When do you want to use your bike and where do you want it to take you? Your bike should complement your lifestyle, so choose the type which reflects the majority of journeys you intend to make for a more comfortable and enjoyable ride.
Types of bikes
Each bike comes with its own set of benefits. Remember, you get what you pay for, but that doesn’t mean you have to spend more. Sometimes bikes come with lots of extra features that you might not need, so think about what’s essential for the journeys you make.
Also known as racers, these are lightweight and fast with skinny tyres. Most have drop handlebars and they’re designed to be aerodynamic and speedy.
Good for: the hi-tech versions are perfect for road racing and lower spec models are great for nipping around town. Touring bikes are sturdier versions of racing bikes, suitable for long distance rides with panniers to carry your luggage.

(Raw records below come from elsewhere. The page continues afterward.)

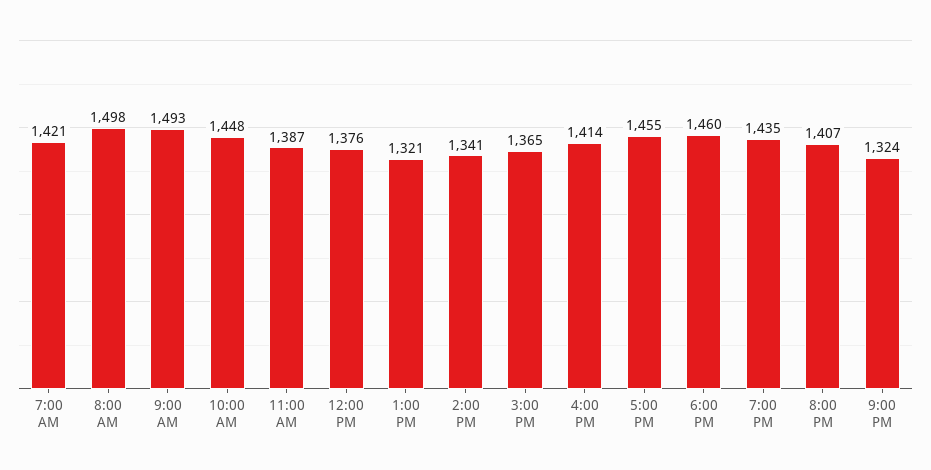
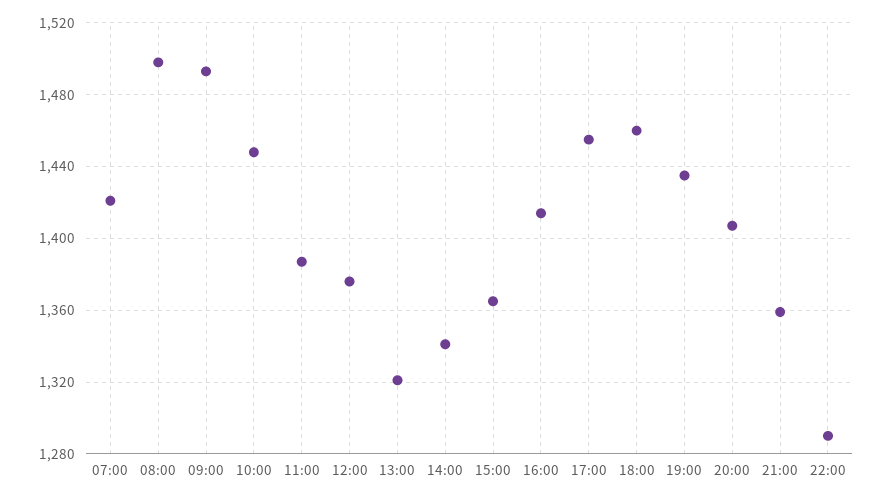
9:00 PM: 1324 -> 1360
22:00: none -> 1290

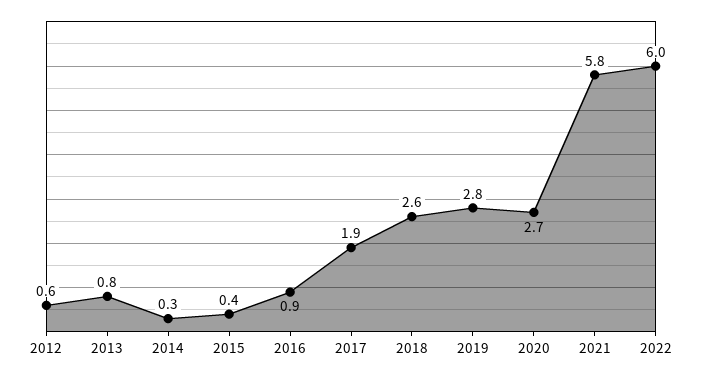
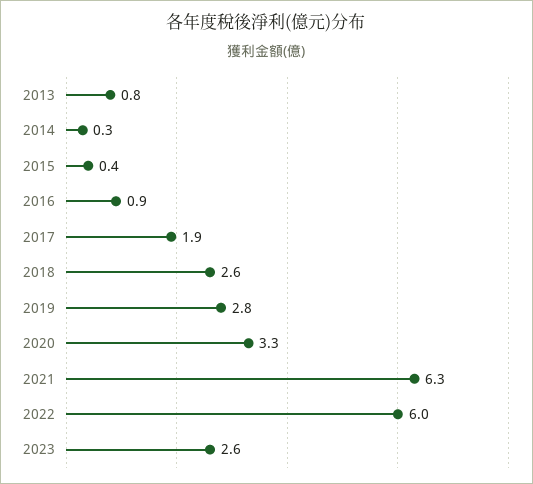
2012: 0.6 -> none
2020: 2.7 -> 3.3
2021: 5.8 -> 6.3
2023: none -> 2.6

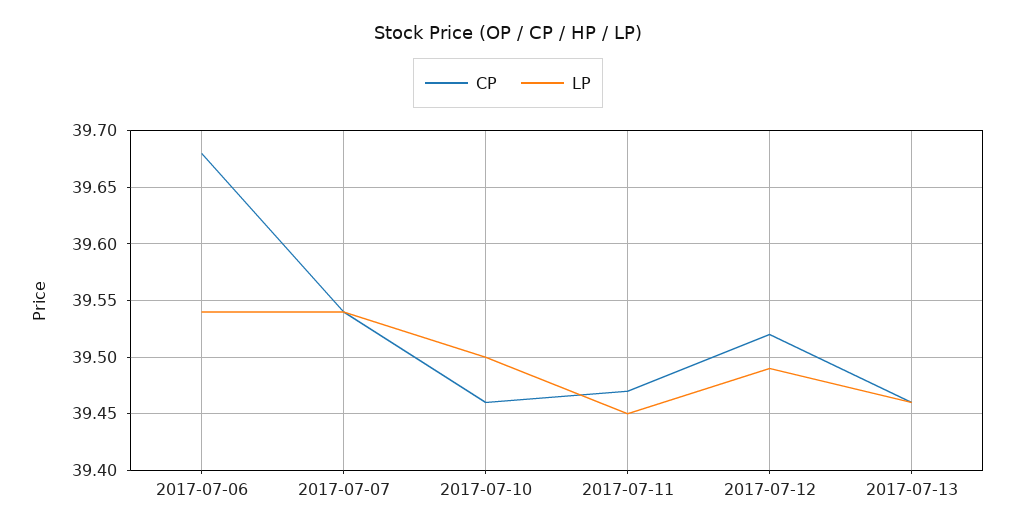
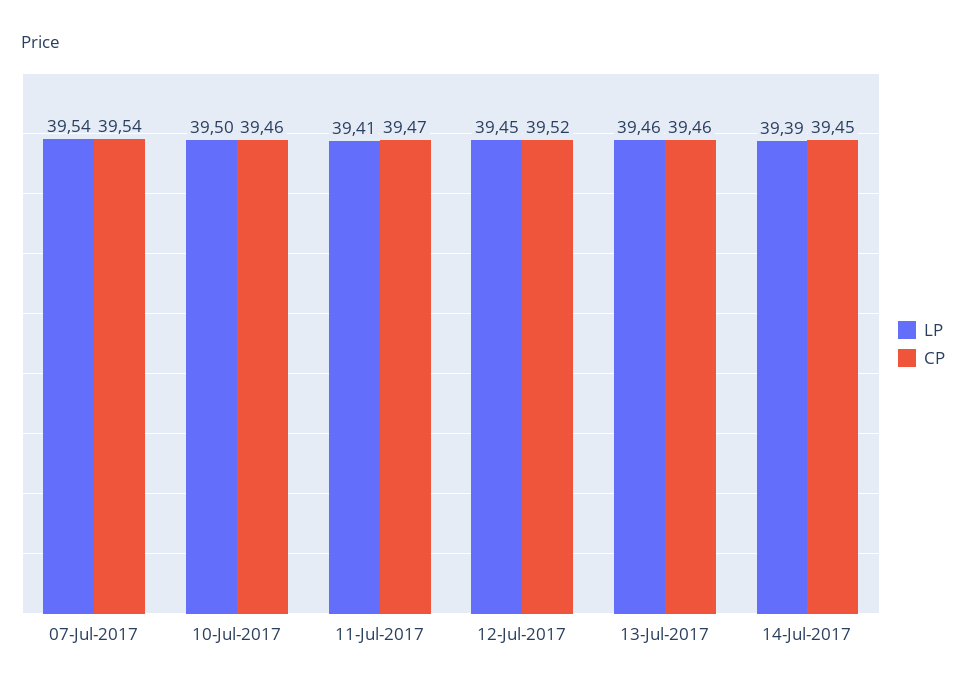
CP, 2017-07-06: 39.68 -> none
LP, 2017-07-06: 39.54 -> none
LP, 2017-07-11: 39.45 -> 39.41
LP, 2017-07-12: 39.49 -> 39.45
LP, 14-Jul-2017: none -> 39.39
CP, 14-Jul-2017: none -> 39.45

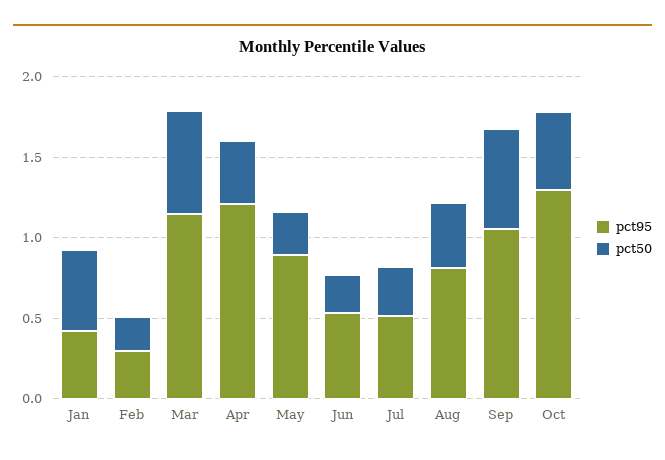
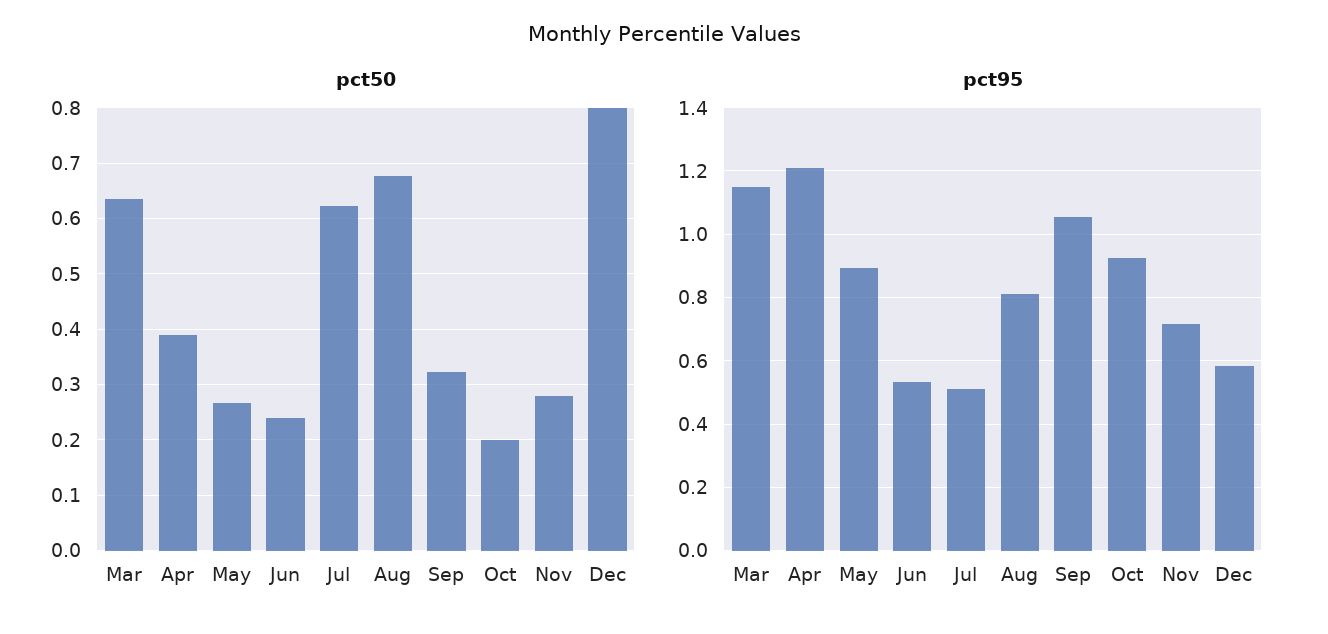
pct95, Jan: 0.4 -> none
pct50, Jan: 0.5 -> none
pct95, Feb: 0.3 -> none
pct50, Feb: 0.2 -> none
pct50, Jul: 0.3 -> 0.62
pct50, Aug: 0.4 -> 0.68
pct50, Sep: 0.6 -> 0.32
pct95, Oct: 1.3 -> 0.92
pct50, Oct: 0.5 -> 0.2
pct50, Nov: none -> 0.28
pct50, Dec: none -> 0.8
pct95, Nov: none -> 0.72
pct95, Dec: none -> 0.58

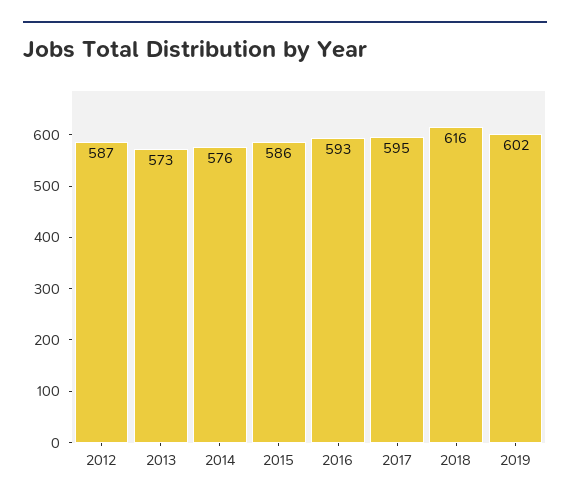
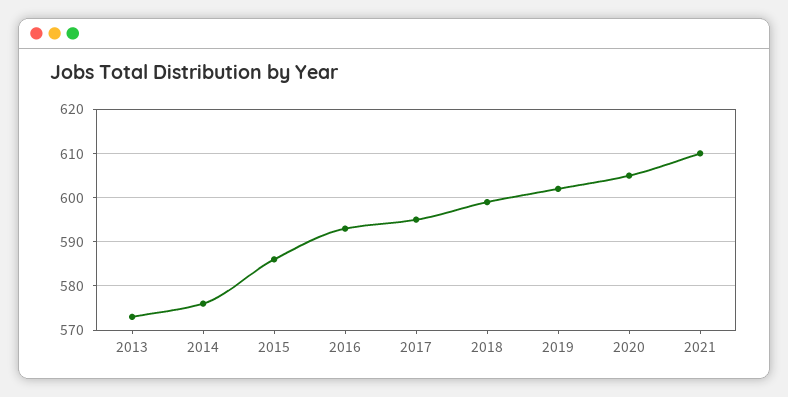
2012: 587 -> none
2018: 616 -> 600
2020: none -> 605
2021: none -> 610

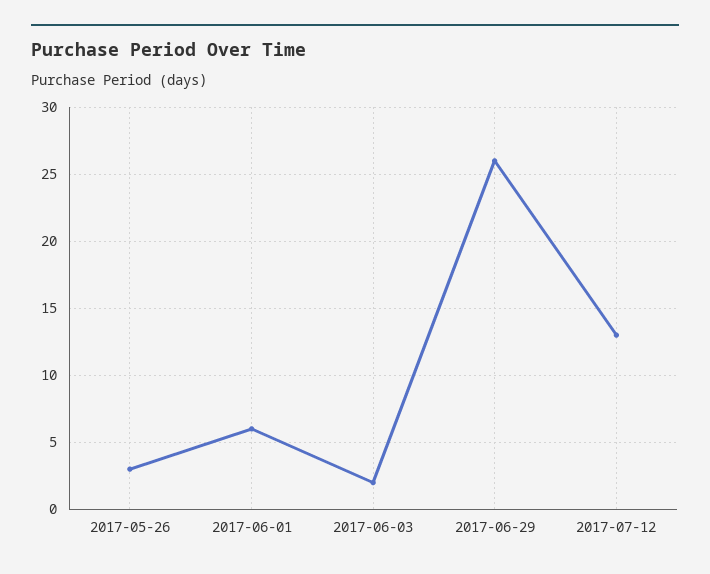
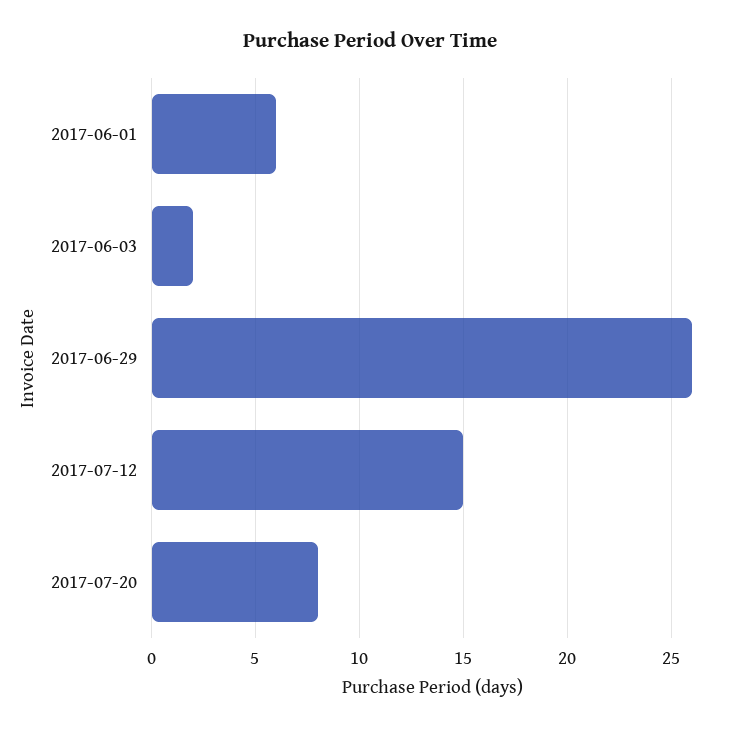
2017-05-26: 3 -> none
2017-07-12: 13 -> 15
2017-07-20: none -> 8

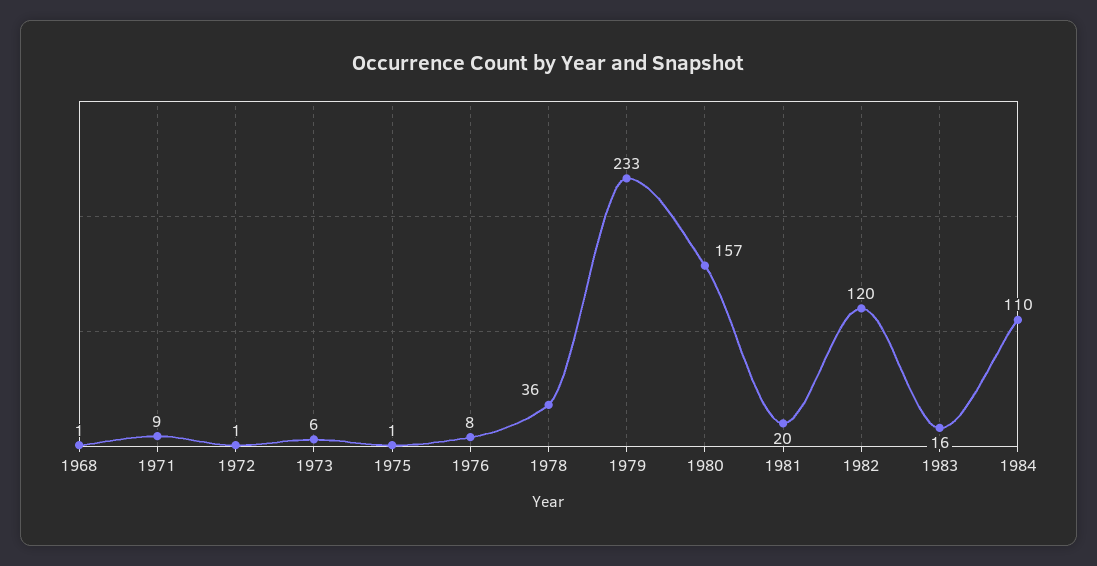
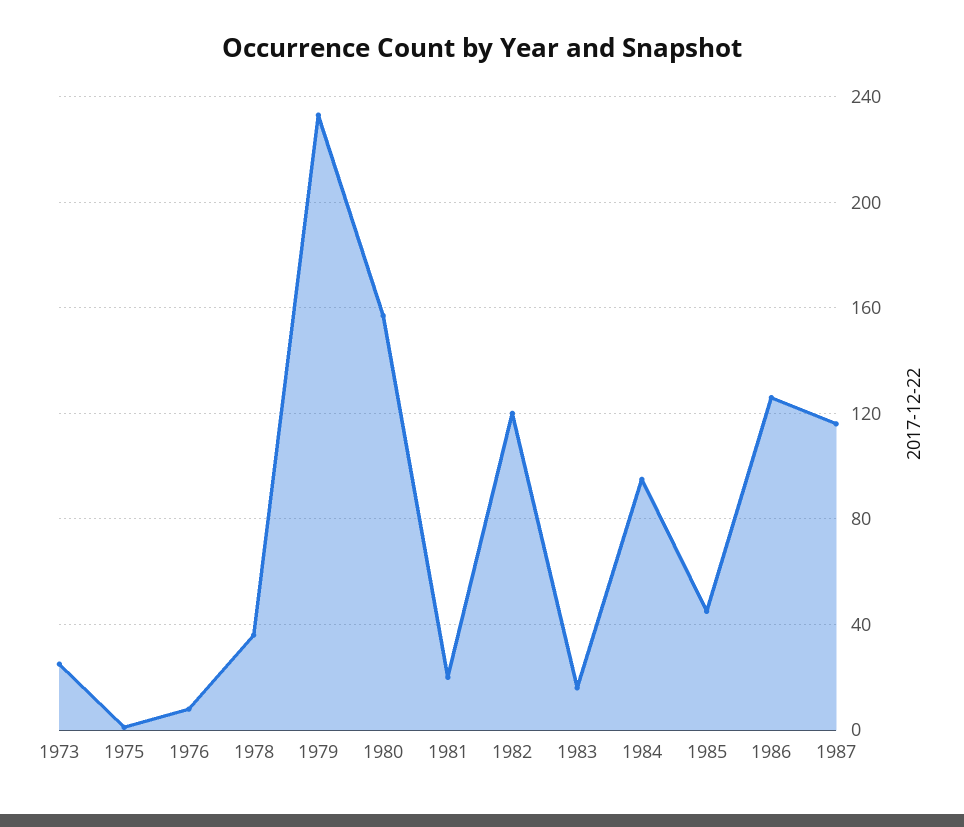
1968: 1 -> none
1971: 9 -> none
1972: 1 -> none
1973: 6 -> 25
1984: 110 -> 95
1985: none -> 45
1986: none -> 125
1987: none -> 115

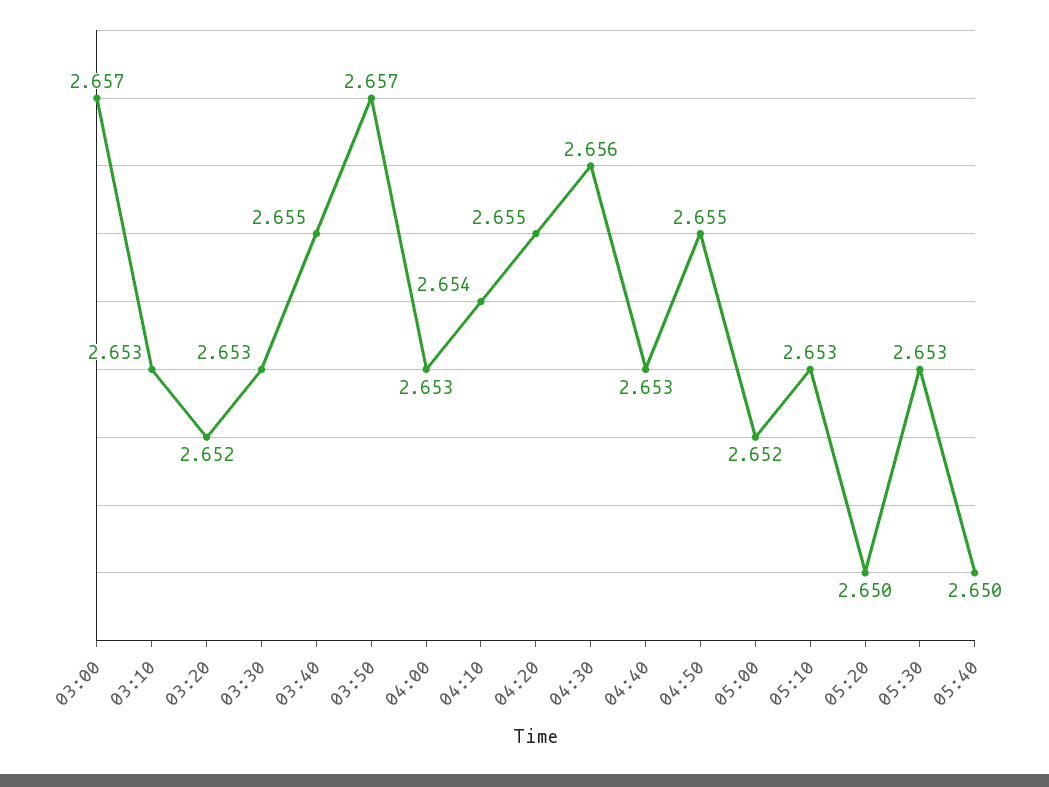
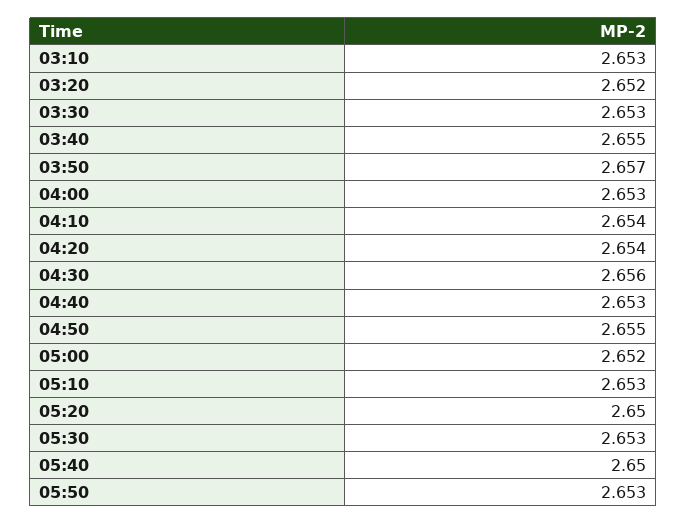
03:00: 2.657 -> none
04:20: 2.655 -> 2.654
05:50: none -> 2.653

Mountain bikes have sturdy frames, knobbly tyres and highly effective brakes, and they often have a wide selection of lower gears. Some have front suspension, some have rear suspension and some have both, helping to cushion the bumps.
Good for: the suspension and thick tyres make this bike a great off-road option on rough ground such as forest trails. But change to slick tyres and they’re also comfortable for road riding.
A cross between the speed of a road bike and the strength and gearing of a mountain bike, hybrids are lightweight but sturdy with smooth tyres.
Good for: an upright riding position makes them ideal for cycling in traffic and commuting through town. A good everyday option.
These have smaller wheels and fewer gears than other bikes so they can fold down compactly and are easier and lighter to carry. They’re perfect for short hops to the bus or train station, and tuck easily under desks or into cupboards.
Good for: people who commute on public transport but use their bikes at either end of their trip.
Electrically assisted bikes
Depending on which model you choose, the power kicks in automatically or on demand. You can still get fit with one of these bikes, but remember that they do need to be charged up, so there will be some running costs and carbon emissions involved.
Good for: cyclists who need extra help to get up hills, or have a longer daily commute.
Women can use any type of bike, but bear in mind that on a classic women’s frame the crossbar is dropped - some are dropped much lower so you can step through the frame. This makes it much more practical if you cycle in a skirt or a dress and also makes it easier to get on and off with a child on the back.
Dutch-style sit-up-and-beg bikes
These stylish options are fashionable on the continent and becoming increasingly popular here in the UK. Like hybrids, their upright sitting position makes them great for cycling through traffic, as you can easily see what's happening around you. The low crossbar makes it easy to mount and dismount gracefully, too.